**What you have to do**:
Search the records below for the word "relative". Copy each line where it occurs.

* * *

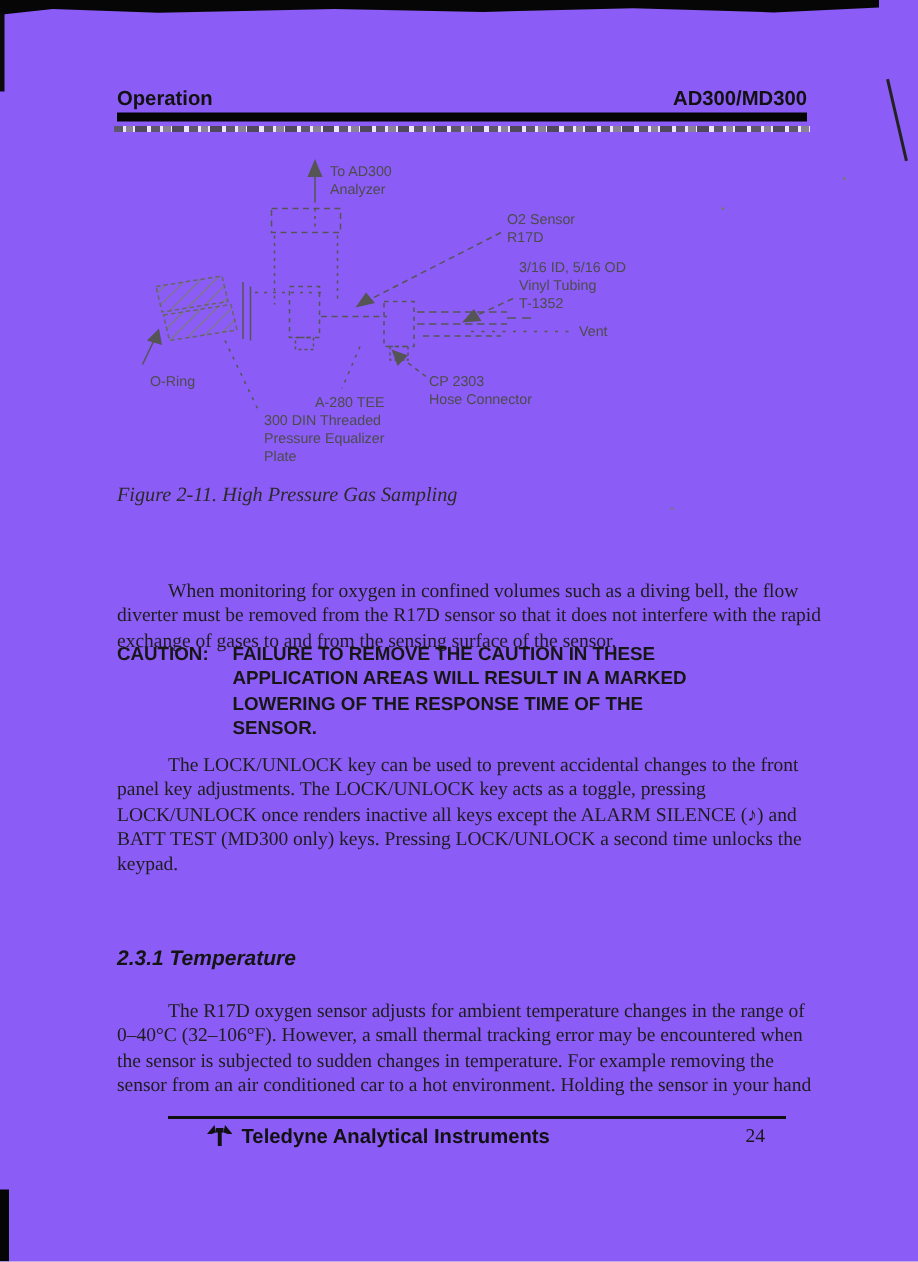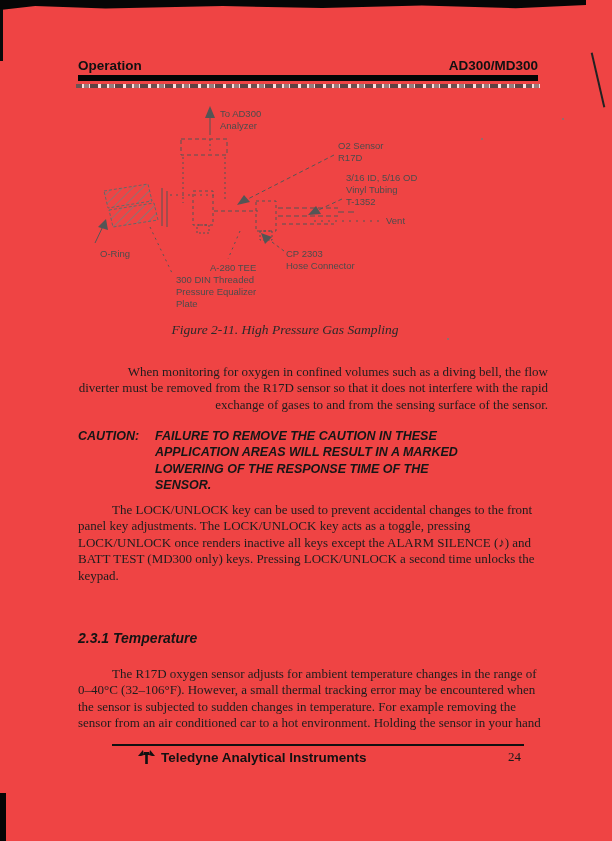--- a/index.html
+++ b/index.html
@@ -1,17 +1,17 @@
 <!DOCTYPE html>
 <html><head>
 <meta charset="utf-8">
 <style>
   html,body{margin:0;padding:0;background:#e8e8e6;}
   .page{
-    position:relative;width:612px;height:841px;background:#ef4444;
+    position:relative;width:612px;height:841px;background:#8b5cf6;
     overflow:hidden;font-family:"Liberation Serif", serif;color:#1b1b1b;
     margin:0 auto;
   }
   
   .scan-top{position:absolute;left:0;top:0;width:586px;height:11px;background:#060606;
     clip-path:polygon(0 0,100% 0,100% 45%,88% 75%,72% 50%,55% 72%,38% 55%,18% 78%,6% 55%,0 90%);}
   .scan-top2{position:absolute;left:300px;top:1px;width:250px;height:3px;background:#060606;}
   .scan-left{position:absolute;left:0;top:9px;width:3px;height:52px;background:#0a0a0a;}
   .scan-bottom-left{position:absolute;left:0;top:793px;width:6px;height:48px;background:#050505;}
   .scan-diag{position:absolute;left:597px;top:52px;width:2px;height:56px;background:#222;transform:rotate(-13deg);}
@@ -20,43 +20,43 @@
   .hdr{position:absolute;left:78px;top:58px;width:460px;display:flex;justify-content:space-between;
     font-family:"Liberation Sans", sans-serif;font-weight:bold;font-size:13.5px;color:#111;}
   .rule-heavy{position:absolute;left:78px;top:75px;width:460px;height:6px;background:#050505;}
   .rule-noise{position:absolute;left:76px;top:84px;width:464px;height:4px;
     background:repeating-linear-gradient(90deg,#555 0 6px,#fdfdfb 6px 8px,#888 8px 13px,#fdfdfb 13px 14px,#444 14px 22px,#fdfdfb 22px 25px);
     opacity:.85;}
   
   .fig{position:absolute;left:88px;top:103px;width:470px;height:218px;}
   .fig svg{width:100%;height:100%;}
   .fig text{font-family:"Liberation Sans", sans-serif;font-size:9.5px;fill:#4c4c4c;}
-  .caption{position:absolute;left:78px;top:322px;width:460px;text-align:center;padding-right:46px;
+  .caption{position:absolute;left:78px;top:322px;width:460px;padding-right:46px;
     box-sizing:border-box;font-style:italic;font-size:13.5px;color:#2a2a2a;}
   
   .para{position:absolute;left:78px;width:470px;font-size:13px;line-height:1.26;color:#1d1d1d;}
   .para .indent{display:inline-block;width:34px;}
-  .p1{top:351px;text-align:right;}
+  .p1{top:373px;}
   .p2{top:489px;}
   .p3{top:653px;font-family:Liberation Serif, serif;}
   .caution{position:absolute;left:78px;top:428px;width:470px;display:flex;
-    font-family:"Liberation Sans", sans-serif;font-weight:bold;font-size:12.5px;line-height:1.3;color:#161616;font-style:italic;}
+    font-family:"Liberation Sans", sans-serif;font-weight:bold;font-size:12.5px;line-height:1.3;color:#161616;}
   .caution .lbl{width:77px;flex:none;}
   .caution .txt{width:318px;}
   .h-sec{position:absolute;left:110px;top:592px;font-family:"Liberation Sans", sans-serif;
     font-weight:bold;font-size:15px;color:#111;}
   .h-sub{position:absolute;left:78px;top:630px;font-family:"Liberation Sans", sans-serif;
     font-weight:bold;font-style:italic;font-size:14px;color:#141414;}
   
   .foot-rule{position:absolute;left:112px;top:744px;width:412px;height:2px;background:#111;}
   .footer{position:absolute;left:78px;top:749px;width:460px;display:flex;align-items:center;
     font-family:"Liberation Sans", sans-serif;}
   .foot-logo{margin-left:60px;margin-right:6px;display:inline-flex;}
   .foot-name{font-weight:bold;font-size:13.5px;color:#111;text-align:center;}
-  .foot-page{margin-left:auto;margin-right:17px;font-size:13px;color:#1a1a1a;font-family:"Liberation Serif",serif;}
+  .foot-page{margin-left:auto;margin-right:28px;font-size:13px;color:#1a1a1a;font-family:"Liberation Serif",serif;}
 </style>
 </head>
 <body>
 
 <div class="page">
 
   <div class="scan-top"></div>
   <div class="scan-top2"></div>
   <div class="scan-left"></div>
   <div class="scan-bottom-left"></div>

* * *

**Result below**:
-    position:relative;width:612px;height:841px;background:#ef4444;
+    position:relative;width:612px;height:841px;background:#8b5cf6;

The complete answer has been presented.